FDA Approves Firstline Lung Cancer Combination

The U.S. Food and Drug Administration (FDA) approved atezolizumab in combination with carboplatin and etoposide for firstline treatment of adults with extensive-stage small cell lung cancer.

The decision was based on results from the multicenter, double-blinded, randomized, placebo-controlled, phase III IMpower133 study, which enrolled 403 patients who were randomized 1:1 to receive atezolizumab in combination with carboplatin and etoposide (n=201) or placebo in combination with carboplatin and etoposide (control arm; n=202).

Improved Survival With Atezolizumab

The findings demonstrated that atezolizumab plus chemotherapy improved median overall survival (OS) compared with chemotherapy alone (12.3 vs. 10.3 months; hazard ratio [HR] = 0.70, 95% CI, 0.54-0.91; P=0.0069). Atezolizumab plus chemotherapy also significantly increased progression-free survival (5.2 vs. 4.3 months; HR=0.77; 95% CI, 0.62-0.96; P=0.017).

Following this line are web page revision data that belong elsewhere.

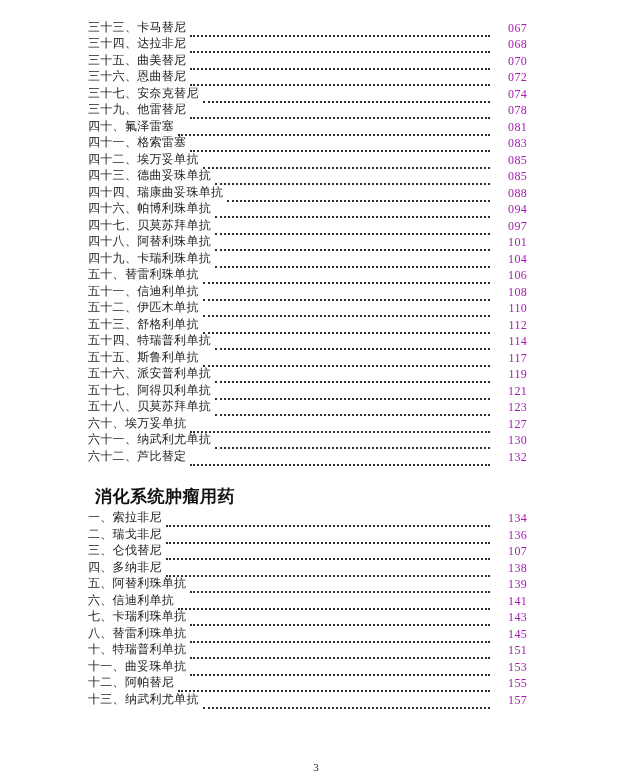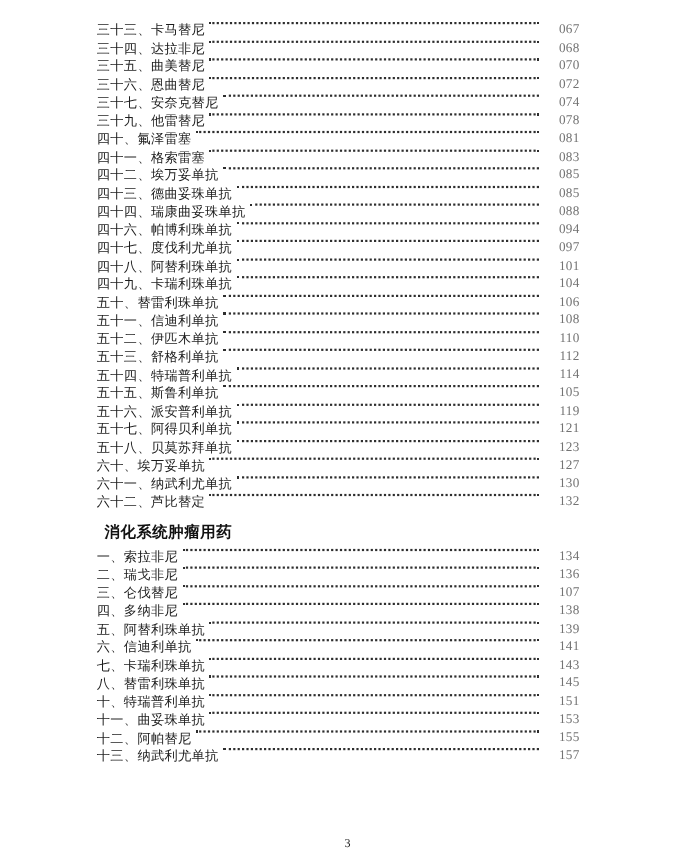--- a/index.html
+++ b/index.html
@@ -15,21 +15,21 @@
     box-sizing: border-box;
   }
   .toc {
     position: absolute;
     top: 19px;
     left: 88px;
     right: 105px;
   }
   .toc-row {
     display: flex;
-    align-items: flex-start;
+    align-items: flex-end;
     height: 16.5px;
     font-size: 12px;
     letter-spacing: 0.3px;
     white-space: nowrap;
   }
   .toc-row .entry-label {
     flex: 0 0 auto;
   }
   .toc-row .leader {
     flex: 1 1 auto;
@@ -38,27 +38,27 @@
     margin: 0 3px 0 4px;
     position: relative;
     top: 1px;
     min-width: 8px;
   }
   .toc-row .page-num {
     flex: 0 0 34px;
     text-align: right;
     font-size: 12px;
     font-family: "Liberation Serif", "DejaVu Serif", serif;
-    color: #737373;
+    color: #a21caf;
   }
   .section-header {
-    font-size: 14px;
+    font-size: 17px;
     font-weight: bold;
     color: #111111;
-    margin: 12px 0 5px 7px;
+    margin: 24px 0 5px 7px;
     height: 16px;
     line-height: 16px;
     letter-spacing: 0.5px;
   }
   .footer-page-num {
     position: absolute;
     top: 761px;
     left: 0;
     width: 100%;
     text-align: center;
@@ -126,21 +126,21 @@
         <span class="entry-label">四十四、瑞康曲妥珠单抗</span>
         <span class="leader"></span>
         <span class="page-num">088</span>
       </div>
       <div class="toc-row">
         <span class="entry-label">四十六、帕博利珠单抗</span>
         <span class="leader"></span>
         <span class="page-num">094</span>
       </div>
       <div class="toc-row">
-        <span class="entry-label">四十七、度伐利尤单抗</span>
+        <span class="entry-label">四十七、贝莫苏拜单抗</span>
         <span class="leader"></span>
         <span class="page-num">097</span>
       </div>
       <div class="toc-row">
         <span class="entry-label">四十八、阿替利珠单抗</span>
         <span class="leader"></span>
         <span class="page-num">101</span>
       </div>
       <div class="toc-row">
         <span class="entry-label">四十九、卡瑞利珠单抗</span>
@@ -168,21 +168,21 @@
         <span class="page-num">112</span>
       </div>
       <div class="toc-row">
         <span class="entry-label">五十四、特瑞普利单抗</span>
         <span class="leader"></span>
         <span class="page-num">114</span>
       </div>
       <div class="toc-row">
         <span class="entry-label">五十五、斯鲁利单抗</span>
         <span class="leader"></span>
-        <span class="page-num">105</span>
+        <span class="page-num">117</span>
       </div>
       <div class="toc-row">
         <span class="entry-label">五十六、派安普利单抗</span>
         <span class="leader"></span>
         <span class="page-num">119</span>
       </div>
       <div class="toc-row">
         <span class="entry-label">五十七、阿得贝利单抗</span>
         <span class="leader"></span>
         <span class="page-num">121</span>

The one-year OS rate was 51.7% in the atezolizumab group and 38.2% in the placebo group, while the objective response rate was 60% and 64%, respectively. The median duration of response was longer in the atezolizumab group (4.2 months vs. 3.9 months).

Safety Profile of Atezolizumab

Adverse events (AEs) associated with the atezolizumab cohort were consistent with the known safety profile of the drug. Grade 3/4 AEs were reported in 56.6% of the atezolizumab group and 56.1% of the control group. Serious AEs occurred in 37% of patients in the atezolizumab cohort compared with 35% of the chemotherapy alone group. The most common AEs in the atezolizumab group were fatigue/asthenia (39%), nausea (38%), alopecia (37%), decreased appetite (27%), constipation (26%), and vomiting (20%).

Atezolizumab is also FDA-approved in combination with bevacizumab, paclitaxel, and carboplatin for the firstline treatment of adults with metastatic non-squamous non-small cell lung cancer (NSCLC) with no EGFR or ALK genomic tumor aberrations. It is also FDA-approved to treat adults with metastatic NSCLC who experience disease progression during or following platinum-containing chemotherapy.